Single use disposable aspiration needle to attach to a syringe to inject fluids into, or retract fluids from the body

Device Description

Not Found

AI/ML Overview

I am sorry, but based on the provided text, there is no information about the acceptance criteria and the study that proves the device meets the acceptance criteria. The document is a 510(k) clearance letter from the FDA for a device called "Light Saber™ Aspiration Needle." It primarily states that the device has been found substantially equivalent to a predicate device and can therefore be marketed.

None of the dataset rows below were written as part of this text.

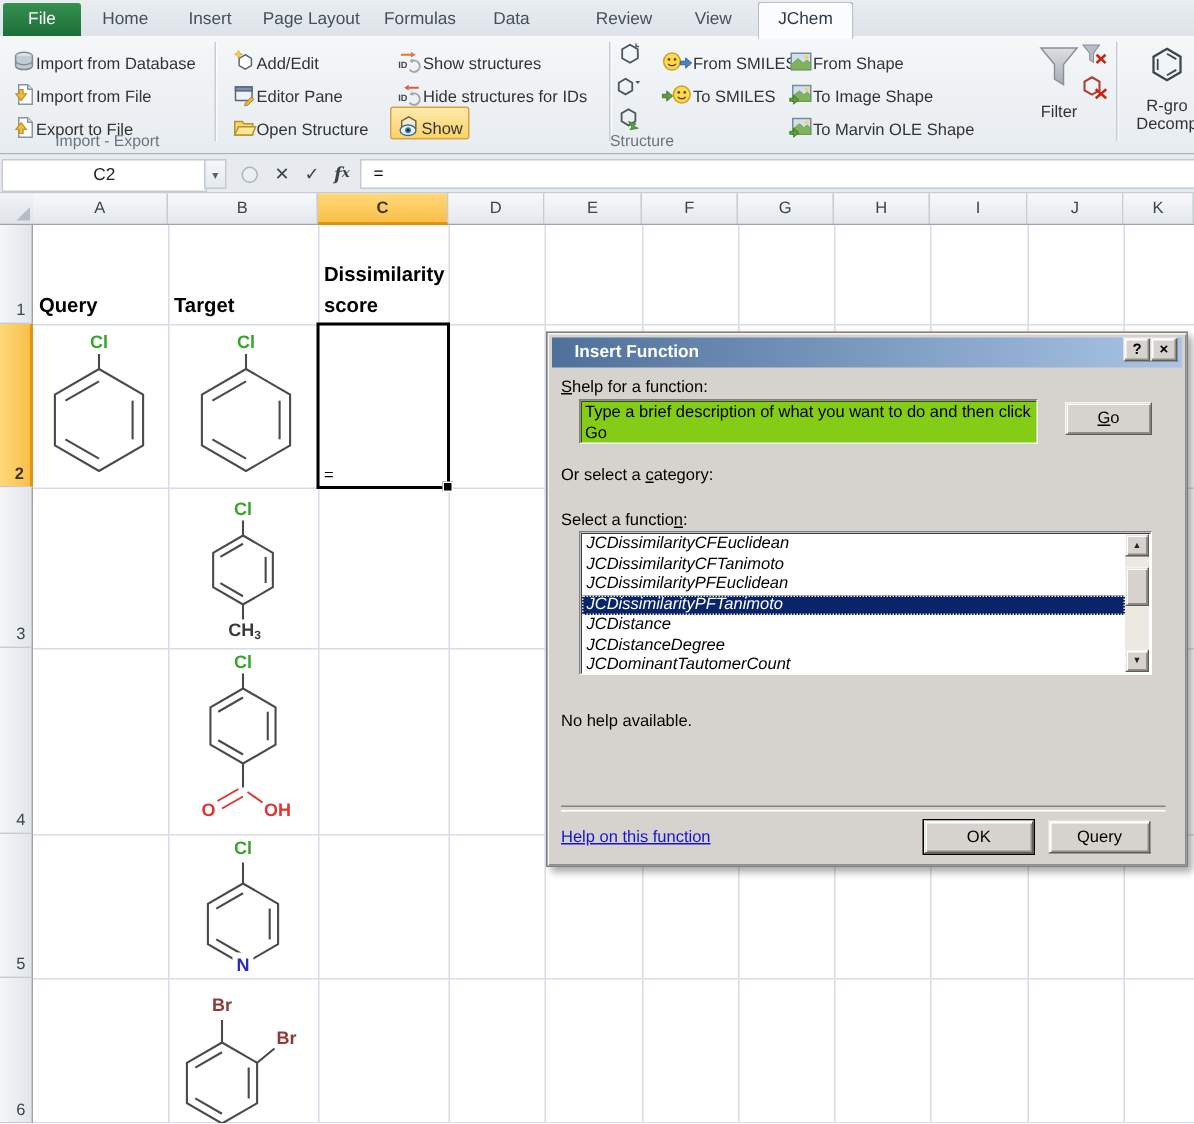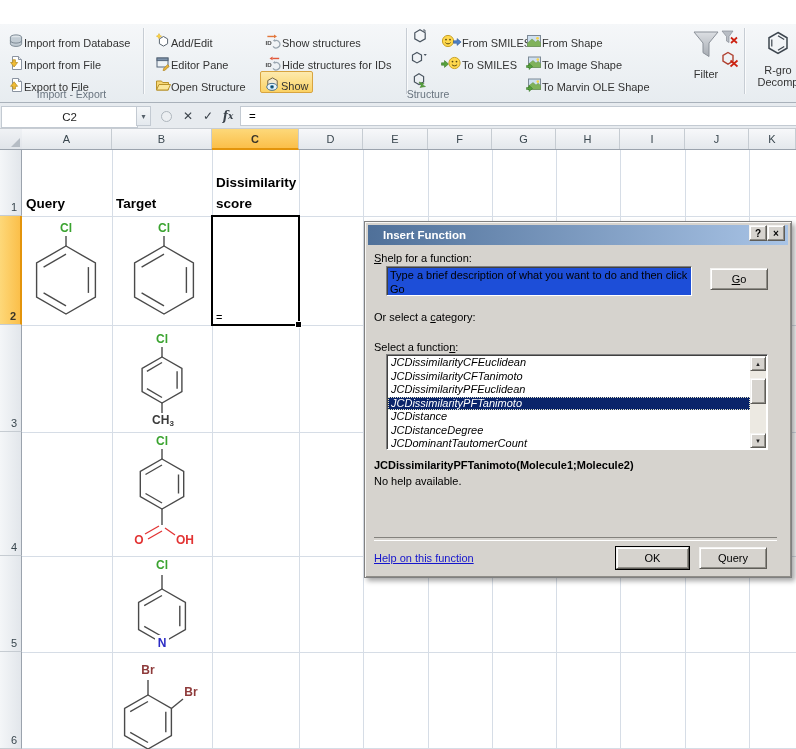"File" div.tabbar { html: none -> <div> <div>File</div> <div>Home</div> <div>Insert</div> <div>Page Layout</div> <div>Formulas</div> <div>Data</div> <div>Review</div> <div>View</div> <div>JChem</div> </div> }
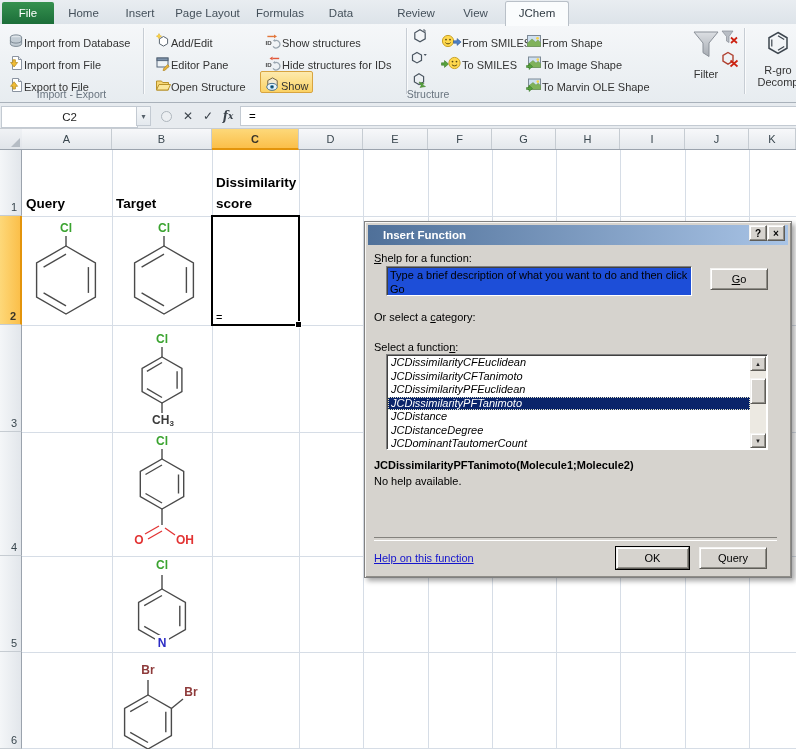"Type a brief description of" .dtext { background: #1d4ed8 -> #84cc16 }
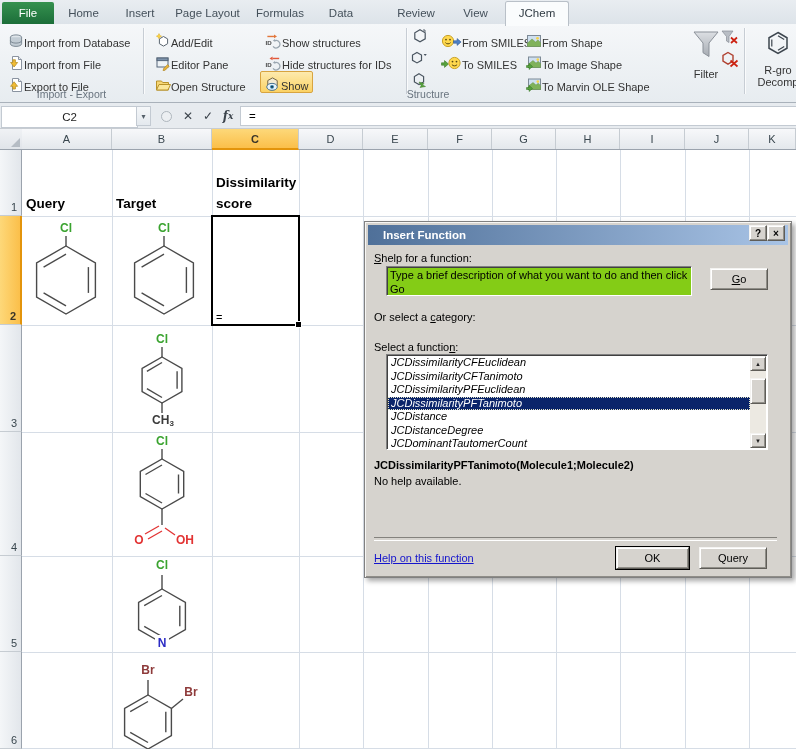"JCDissimilarityPFTanimoto(Molecule1;Mole" div.dlabel { html: <div>JCDissimilarityPFTanimoto(Molecule1;Molecule2)</div> -> none }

The letter does not contain details about:

  • A table of acceptance criteria and reported device performance.
  • Sample sizes used for any test set or data provenance.
  • The number or qualifications of experts used to establish ground truth.
  • Any adjudication methods.
  • Whether a multi-reader multi-case (MRMC) comparative effectiveness study was done or its effect size.
  • Whether standalone (algorithm only) performance was done.
  • The type of ground truth used.
  • The sample size for the training set.
  • How the ground truth for the training set was established.

Therefore, I cannot fulfill your request with the given input.

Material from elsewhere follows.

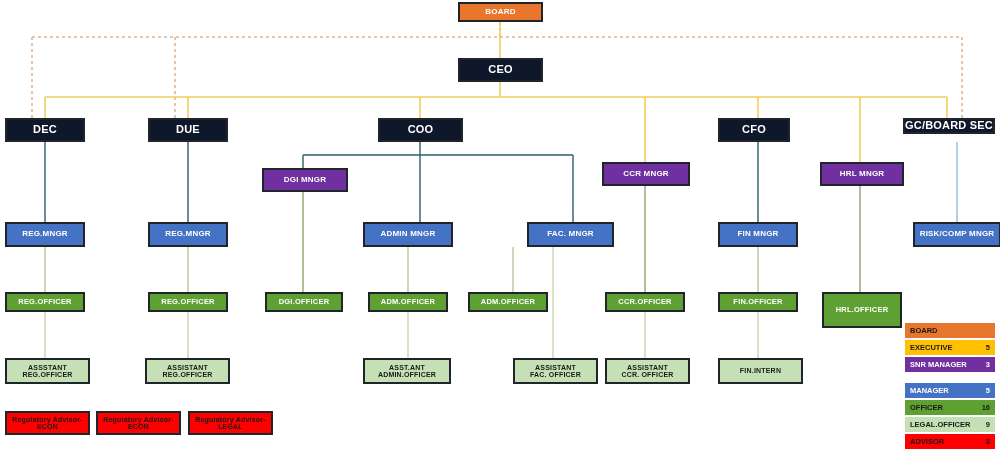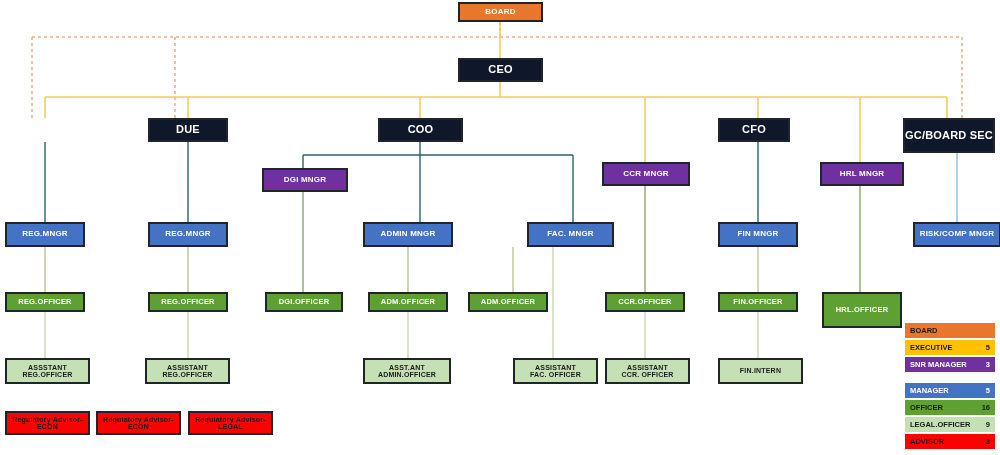"DEC" div.node { html: none -> <div> <span>DEC</span> </div> }
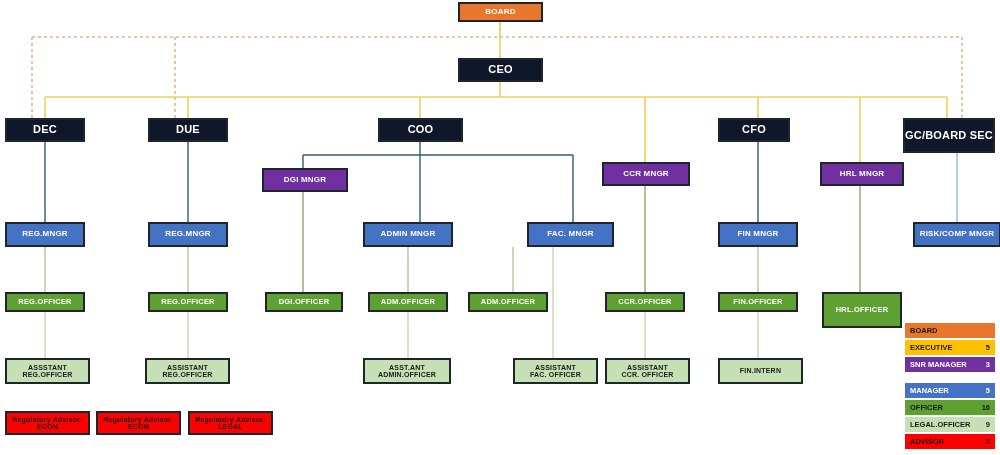"GC/BOARD SEC" div.node { height: 35px -> 16px }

§ 880.5860 Piston syringe.

(a)
Identification. A piston syringe is a device intended for medical purposes that consists of a calibrated hollow barrel and a movable plunger. At one end of the barrel there is a male connector (nozzle) for fitting the female connector (hub) of a hypodermic single lumen needle. The device is used to inject fluids into, or withdraw fluids from, the body.(b)
Classification. Class II (performance standards).